Too much bumps on road, your accelerometer values and decision you made on this data will go mad. I think you should use stability wings and control whoke system with them instead of just front wheels.
I agree. I have to filter the inputs from the MPU to have a clean enough signal for the steering servo. I initially tried to lower the throttle based on the yaw rate, but the ESC I was using was from an airplane which caused the rear wheel to lock up. I have upgraded to an ESC meant for an RC car for Version 3 which works much better.
Welcome back, mabye adding some kind of gyros to increase stability might be helpful
Loving the progress. Every time I see the image of the body it shocks me how similar our designs are. I got sucked into boats but hope to pick back up on the car project this winter.
Awesome, can’t wait to see yours. It’s a tougher problem to crack than I thought it would be to design a car from scratch.
@@IndeterminateDesign yes absolutely. The difficulty and challenge is what makes it so much fun from an engineering perspective.
having a teardrop cowl to accomodate a much wider front wheelspan might help
Hey this seems like a very nice project indeed!
Obviously it seems I may be somewhat late to the party.
Since the front and rear suspension allow for no roll movement of the tire relative to the vehicle, at the moment there exists no roll axis on your vehicle. There is (approximately) no body roll and as soon as the maximum tilt angle is surpassed the vehicle suddenly changes behavior and thus becomes unstable.
As an idea I would try to make transition between stable and unstable behaviour as smooth as possible. Generating roll compliance of some form in order to have a time delay for the rollover event itself seems like a possible successfull strategy to me. The idea being to give your controller actually some time to give correcting inputs before the vehicle tips over.
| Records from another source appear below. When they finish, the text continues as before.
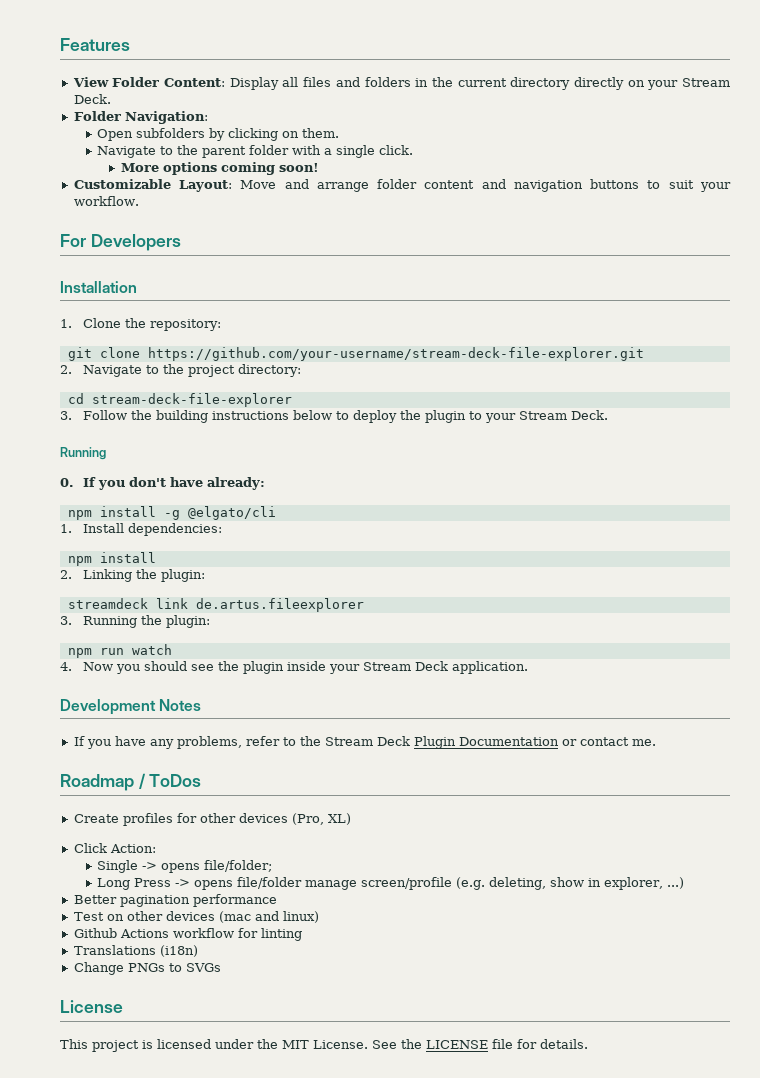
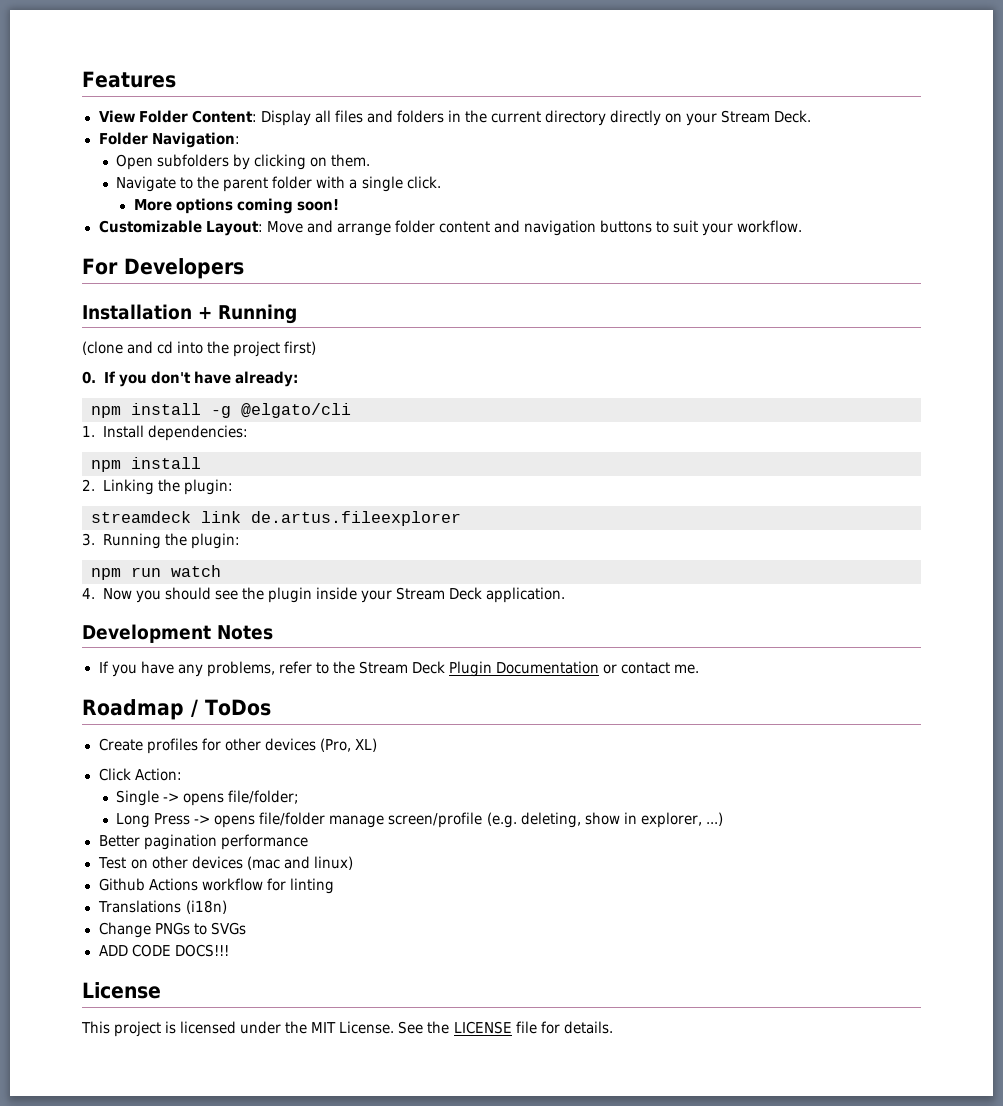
- Installation
- 1. Clone the repository:
- git clone https://github.com/your-username/stream-deck-file-explorer.git
- 2. Navigate to the project directory:
- cd stream-deck-file-explorer
- 3. Follow the building instructions below to deploy the plugin to your Stream Deck.
- Running
+ Installation + Running
+ (clone and cd into the project first)
+ ADD CODE DOCS!!!

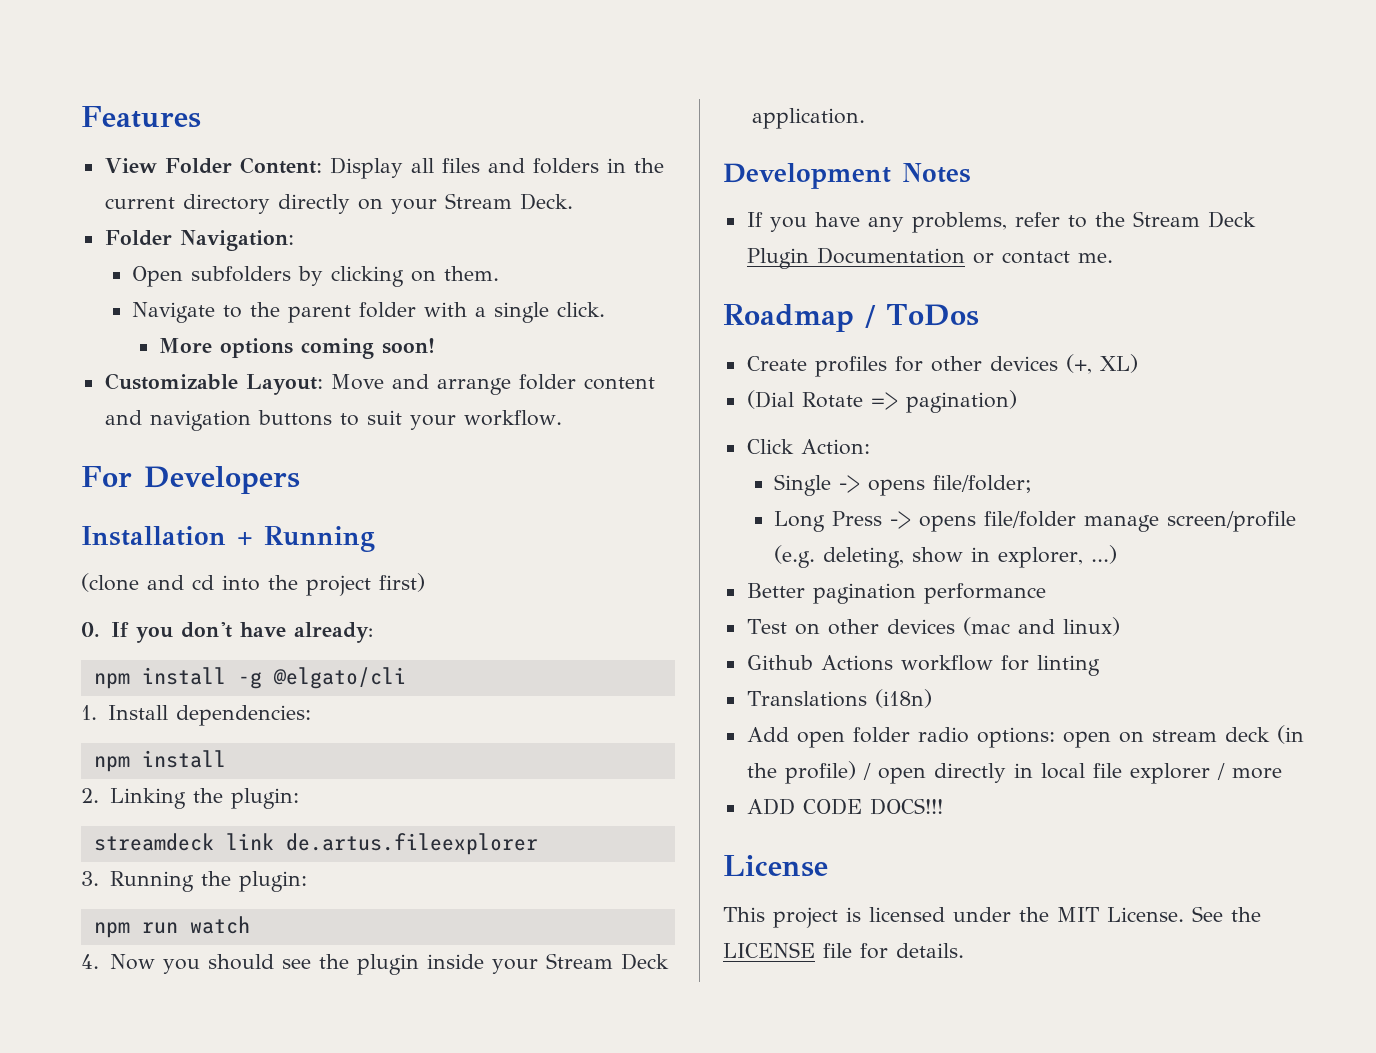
- Create profiles for other devices (Pro, XL)
+ Create profiles for other devices (+, XL)
+ (Dial Rotate => pagination)
- Change PNGs to SVGs
+ Add open folder radio options: open on stream deck (in the profile) / open directly in local file explorer / more

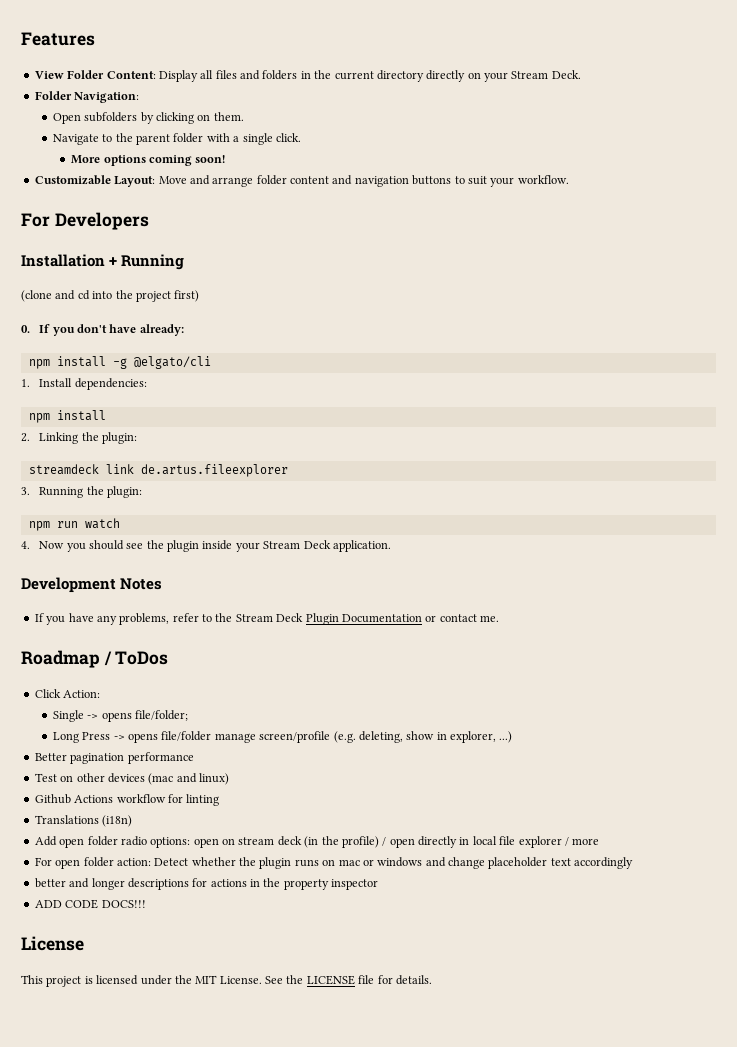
- Create profiles for other devices (+, XL)
- (Dial Rotate => pagination)
+ For open folder action: Detect whether the plugin runs on mac or windows and change placeholder text accordingly
+ better and longer descriptions for actions in the property inspector

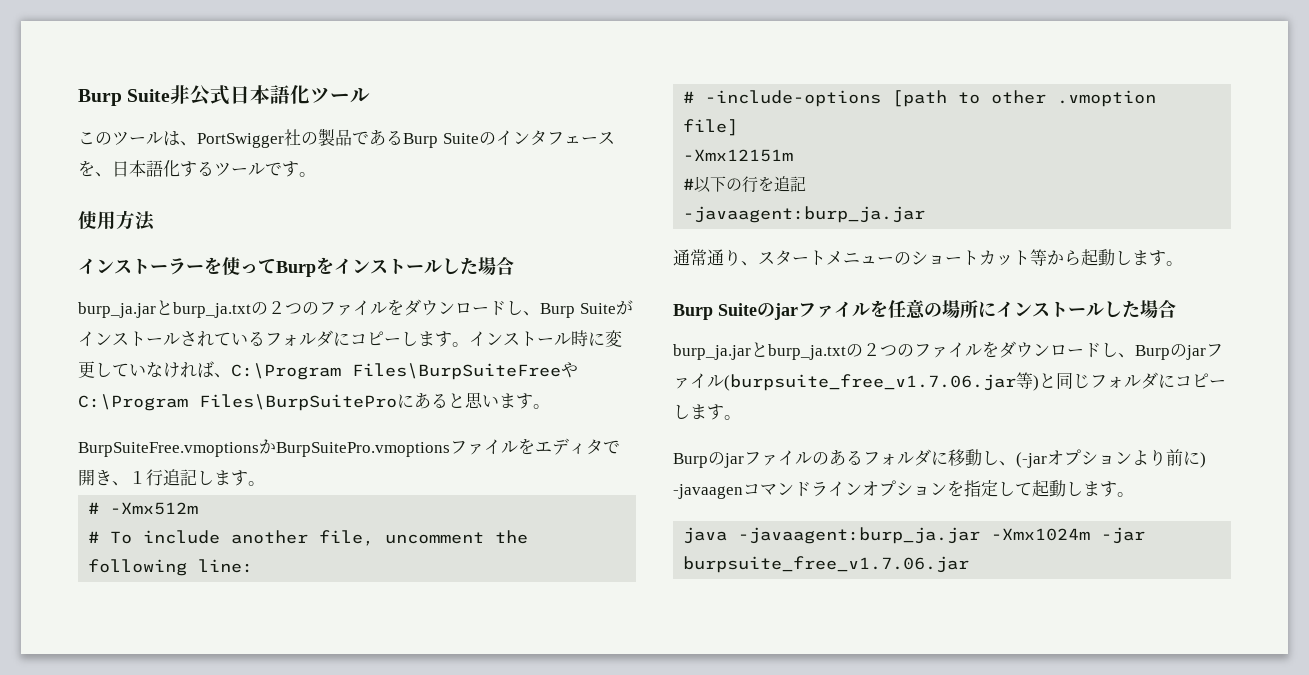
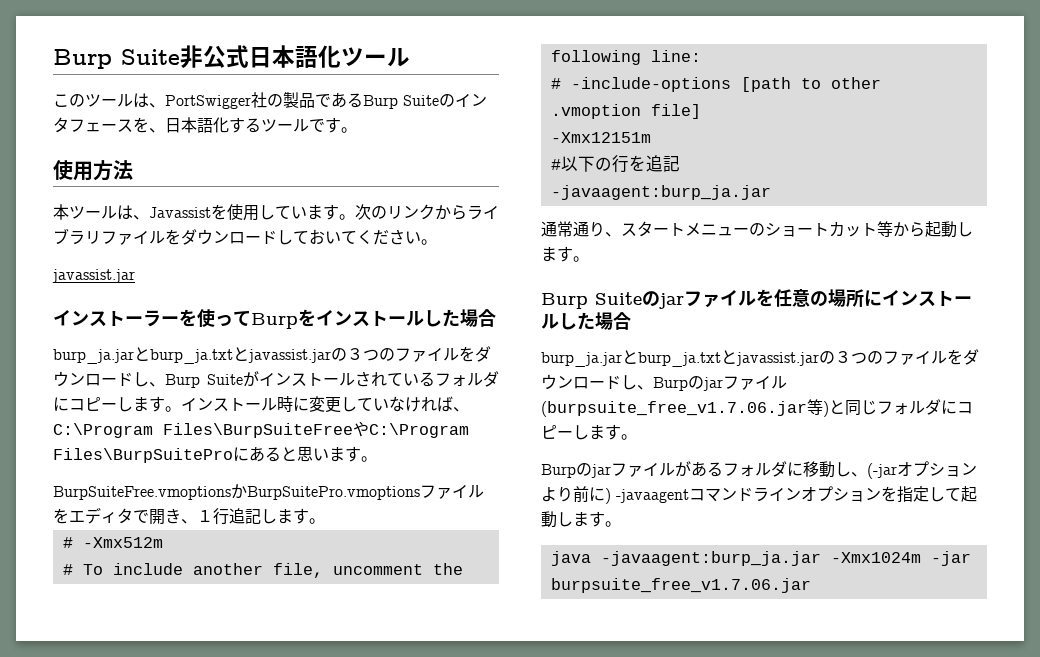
+ 本ツールは、Javassistを使用しています。次のリンクからライブラリファイルをダウンロードしておいてください。
+ javassist.jar
- burp_ja.jarとburp_ja.txtの２つのファイルをダウンロードし、Burp Suiteがインストールされているフォルダにコピーします。
+ burp_ja.jarとburp_ja.txtとjavassist.jarの３つのファイルをダウンロードし、Burp Suiteがインストールされているフォルダにコピーします。
- burp_ja.jarとburp_ja.txtの２つのファイルをダウンロードし、Burpのjarファイル(burpsuite_free_v1.7.06.jar等)と同じフォルダにコピーします。
+ burp_ja.jarとburp_ja.txtとjavassist.jarの３つのファイルをダウンロードし、Burpのjarファイル(burpsuite_free_v1.7.06.jar等)と同じフォルダにコピーします。
- Burpのjarファイルのあるフォルダに移動し、(-jarオプションより前に) -javaagenコマンドラインオプションを指定して起動します。
+ Burpのjarファイルがあるフォルダに移動し、(-jarオプションより前に) -javaagentコマンドラインオプションを指定して起動します。

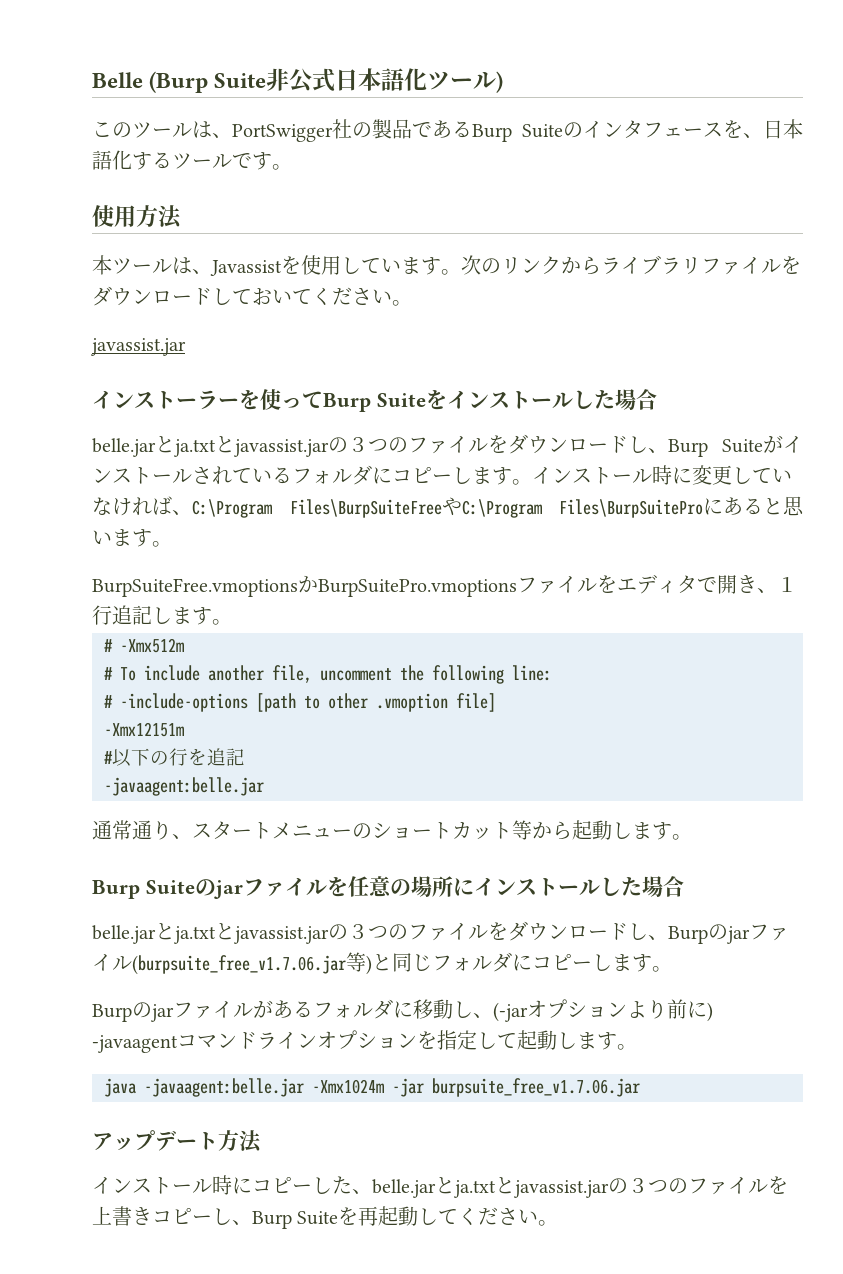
- Burp Suite非公式日本語化ツール
+ Belle (Burp Suite非公式日本語化ツール)
- インストーラーを使ってBurpをインストールした場合
+ インストーラーを使ってBurp Suiteをインストールした場合
- burp_ja.jarとburp_ja.txtとjavassist.jarの３つのファイルをダウンロードし、Burp Suiteがインストールされているフォルダにコピーします。
+ belle.jarとja.txtとjavassist.jarの３つのファイルをダウンロードし、Burp Suiteがインストールされているフォルダにコピーします。
  #以下の行を追記
- -javaagent:burp_ja.jar
+ -javaagent:belle.jar
- burp_ja.jarとburp_ja.txtとjavassist.jarの３つのファイルをダウンロードし、Burpのjarファイル(burpsuite_free_v1.7.06.jar等)と同じフォルダにコピーします。
+ belle.jarとja.txtとjavassist.jarの３つのファイルをダウンロードし、Burpのjarファイル(burpsuite_free_v1.7.06.jar等)と同じフォルダにコピーします。
- java -javaagent:burp_ja.jar -Xmx1024m -jar burpsuite_free_v1.7.06.jar
+ java -javaagent:belle.jar -Xmx1024m -jar burpsuite_free_v1.7.06.jar
+ アップデート方法
+ インストール時にコピーした、belle.jarとja.txtとjavassist.jarの３つのファイルを上書きコピーし、Burp Suiteを再起動してください。

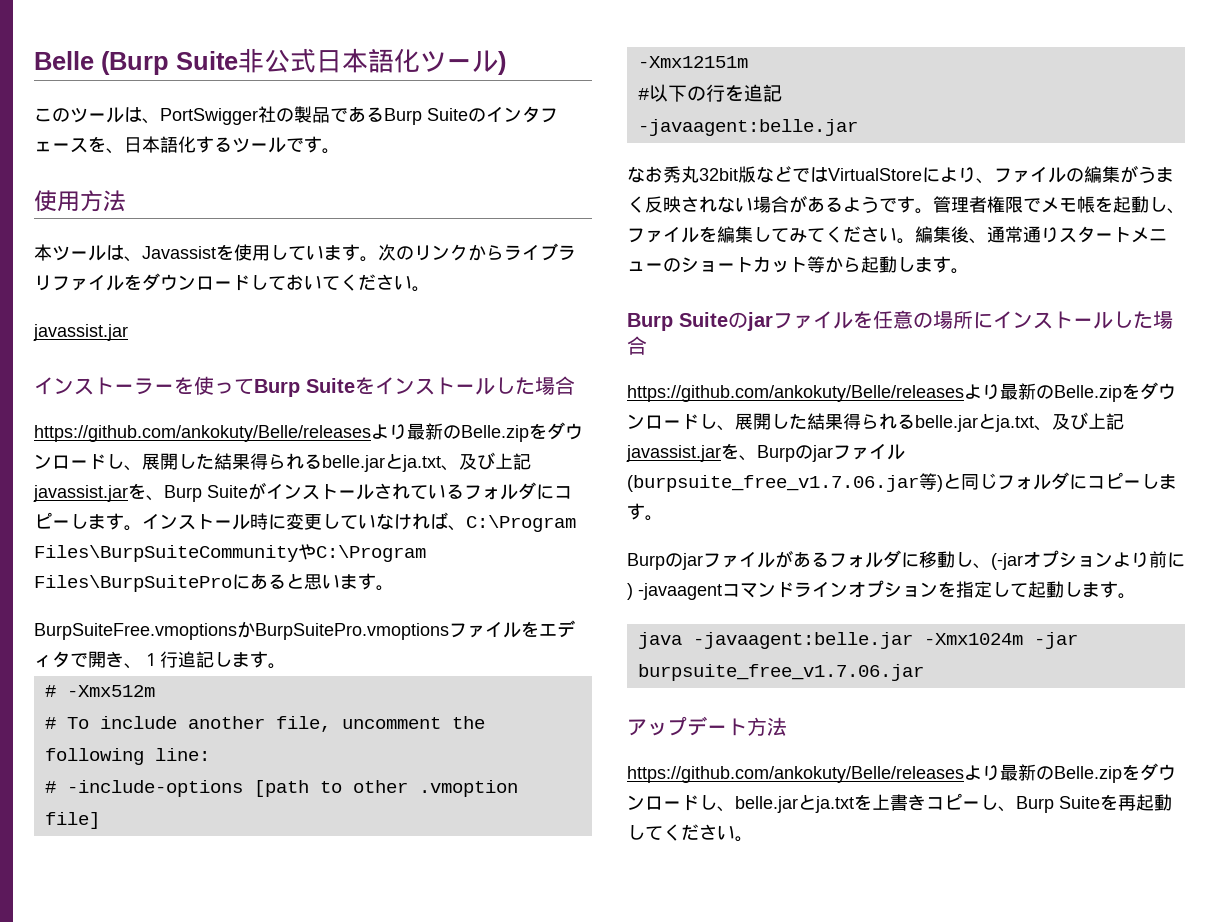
- belle.jarとja.txtとjavassist.jarの３つのファイルをダウンロードし、Burp Suiteがインストールされているフォルダにコピーします。
+ https://github.com/ankokuty/Belle/releasesより最新のBelle.zipをダウンロードし、展開した結果得られるbelle.jarとja.txt、及び上記javassist.jarを、Burp Suiteがインストールされているフォルダにコピーします。
- インストール時に変更していなければ、C:\Program Files\BurpSuiteFreeやC:\Program Files\BurpSuiteProにあると思います。
+ インストール時に変更していなければ、C:\Program Files\BurpSuiteCommunityやC:\Program Files\BurpSuiteProにあると思います。
- 通常通り、スタートメニューのショートカット等から起動します。
+ なお秀丸32bit版などではVirtualStoreにより、ファイルの編集がうまく反映されない場合があるようです。管理者権限でメモ帳を起動し、ファイルを編集してみてください。編集後、通常通りスタートメニューのショートカット等から起動します。
- belle.jarとja.txtとjavassist.jarの３つのファイルをダウンロードし、Burpのjarファイル(burpsuite_free_v1.7.06.jar等)と同じフォルダにコピーします。
+ https://github.com/ankokuty/Belle/releasesより最新のBelle.zipをダウンロードし、展開した結果得られるbelle.jarとja.txt、及び上記javassist.jarを、Burpのjarファイル(burpsuite_free_v1.7.06.jar等)と同じフォルダにコピーします。
- インストール時にコピーした、belle.jarとja.txtとjavassist.jarの３つのファイルを上書きコピーし、Burp Suiteを再起動してください。
+ https://github.com/ankokuty/Belle/releasesより最新のBelle.zipをダウンロードし、belle.jarとja.txtを上書きコピーし、Burp Suiteを再起動してください。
For the rear axle with e.g. a (Motorcycle-style) rounded sidewall rear wheel you may loose some maximum tilt angle, but prevent the sidewall of the tire "hooking up" when rolling over or skipping sideways over the surface and generally making the rear wheel less sensible to body roll.
On the front maybe increasing the flex with a single pivot suspension similar to a torsion beam axle might be an option to get some compliance in the roll axis.
Since your main target is to drive fast in a straight line, maximum tilt angle might actually not be the main target. If you think about it even a Motorcycle (or Bicycle) is capable of self-stable driving.
So I guess the most radical solution could be to reduce roll stiffness to a minimum and make a motorcyle out of it (then you would probably need to push it at the start). In that case I would suggest increasing the mechanical trail (always a good idea for straight line stability) and give the steering axis some inclination.
In the end you don't need it to be able to turn sharp corners, you just need it to not turn sharply.
Wow, thank you for all the feedback. Especially about the roll axis. I never was sure of the exact dynamics of roll since the car didn't really match anything else. After that last video, I slowly realized that this car is just a 3 wheel motorcycle. I'm working on version 3 but I'm still not sure how much caster to include. I tried 15 degrees caster initially, but the wheel's gain too much camber when turning and I can't get enough steering response, so I'm going to settle for around 5-10 degrees and see how it works.
You're completely on the mark with the sidewall of the tire hooking up. I can actually see chunks torn out of the tire when it spins out or rolls over. I've since switched to a much softer tire rear tire, almost a wrinkle wall slick. This may or may not hold up at high speeds, but makes the car much more stable at low speeds. I'm actually questioning if I need a suspension at all with a soft enough tire.
I think the rough surfaces you're running on compared to the diameter tire would be like running a full size vehicle over speed bumps.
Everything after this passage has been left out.